Cross-inscribed stone, An Gorta Dubha, Co. Kerry
Co. Kerry |
Crosses & Monuments
At a graveyard in Dunurlin, Co. Kerry, a rough stone leans at an angle in the ground, its carved cross only partially visible.
The tilt of the stone is not merely a quirk of time and soil; it actively obscures the full extent of the incised form, meaning the cross it bears has never been properly read. That small frustration, a carving that cannot quite be seen in its entirety, is part of what makes the stone quietly compelling.
In 2010, a graveyard survey conducted by Laurence Dunne identified six cross-slabs at Dunurlin, and this stone, recorded as number 531, was among a cluster of four grouped just outside the south-eastern limits of the church. Cross-slabs are flat or upright stones bearing incised crosses, and they are found across early medieval Irish ecclesiastical sites, often marking graves or serving as devotional objects. The neighbouring stone, number 530, is notably more legible: it carries a deeply incised Latin cross with T-bar terminals on both arms, a finishing detail in which the ends of the cross arms are capped with a horizontal bar. Stone 531, by contrast, is described as rough and only partially exposed, with a deeply cut form that is possibly a Latin cross.
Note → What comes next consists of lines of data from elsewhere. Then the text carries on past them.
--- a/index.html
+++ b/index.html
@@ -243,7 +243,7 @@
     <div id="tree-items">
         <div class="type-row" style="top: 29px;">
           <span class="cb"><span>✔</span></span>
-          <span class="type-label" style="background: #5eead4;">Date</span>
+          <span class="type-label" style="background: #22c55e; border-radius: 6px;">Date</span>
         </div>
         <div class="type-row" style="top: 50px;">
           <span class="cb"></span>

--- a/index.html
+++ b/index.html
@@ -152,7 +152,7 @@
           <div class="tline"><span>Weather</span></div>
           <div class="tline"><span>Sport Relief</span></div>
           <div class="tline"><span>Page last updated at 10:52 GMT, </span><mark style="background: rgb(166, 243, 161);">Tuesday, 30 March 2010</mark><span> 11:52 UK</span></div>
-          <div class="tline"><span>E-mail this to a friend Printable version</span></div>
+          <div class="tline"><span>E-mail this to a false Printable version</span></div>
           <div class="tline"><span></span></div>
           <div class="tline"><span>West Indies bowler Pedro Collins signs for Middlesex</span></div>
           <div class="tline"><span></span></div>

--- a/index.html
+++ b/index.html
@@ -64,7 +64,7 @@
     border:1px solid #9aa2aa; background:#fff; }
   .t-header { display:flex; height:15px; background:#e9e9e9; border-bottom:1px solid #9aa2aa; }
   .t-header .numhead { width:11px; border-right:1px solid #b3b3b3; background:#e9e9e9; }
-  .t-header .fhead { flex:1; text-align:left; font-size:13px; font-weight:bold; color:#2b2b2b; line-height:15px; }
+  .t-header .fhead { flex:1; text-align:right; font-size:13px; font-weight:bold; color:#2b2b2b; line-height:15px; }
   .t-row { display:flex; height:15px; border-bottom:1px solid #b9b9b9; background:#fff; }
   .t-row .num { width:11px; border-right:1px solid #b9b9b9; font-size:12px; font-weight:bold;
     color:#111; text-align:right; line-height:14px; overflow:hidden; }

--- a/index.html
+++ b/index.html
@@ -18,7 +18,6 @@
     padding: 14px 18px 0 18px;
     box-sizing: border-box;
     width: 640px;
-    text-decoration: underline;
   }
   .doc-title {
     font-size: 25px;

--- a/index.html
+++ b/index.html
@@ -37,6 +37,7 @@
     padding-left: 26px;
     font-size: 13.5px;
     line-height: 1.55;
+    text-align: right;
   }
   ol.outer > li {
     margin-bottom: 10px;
The uncertainty in that word "possibly" reflects a genuine difficulty; the stone's inclination means the carving cannot be fully traced or confidently classified. A sixth slab in the same graveyard is modern, bearing a Chi-Rho, the ancient monogram formed from the first two letters of Christ's name in Greek, placed near a bench area and clearly of a different era entirely.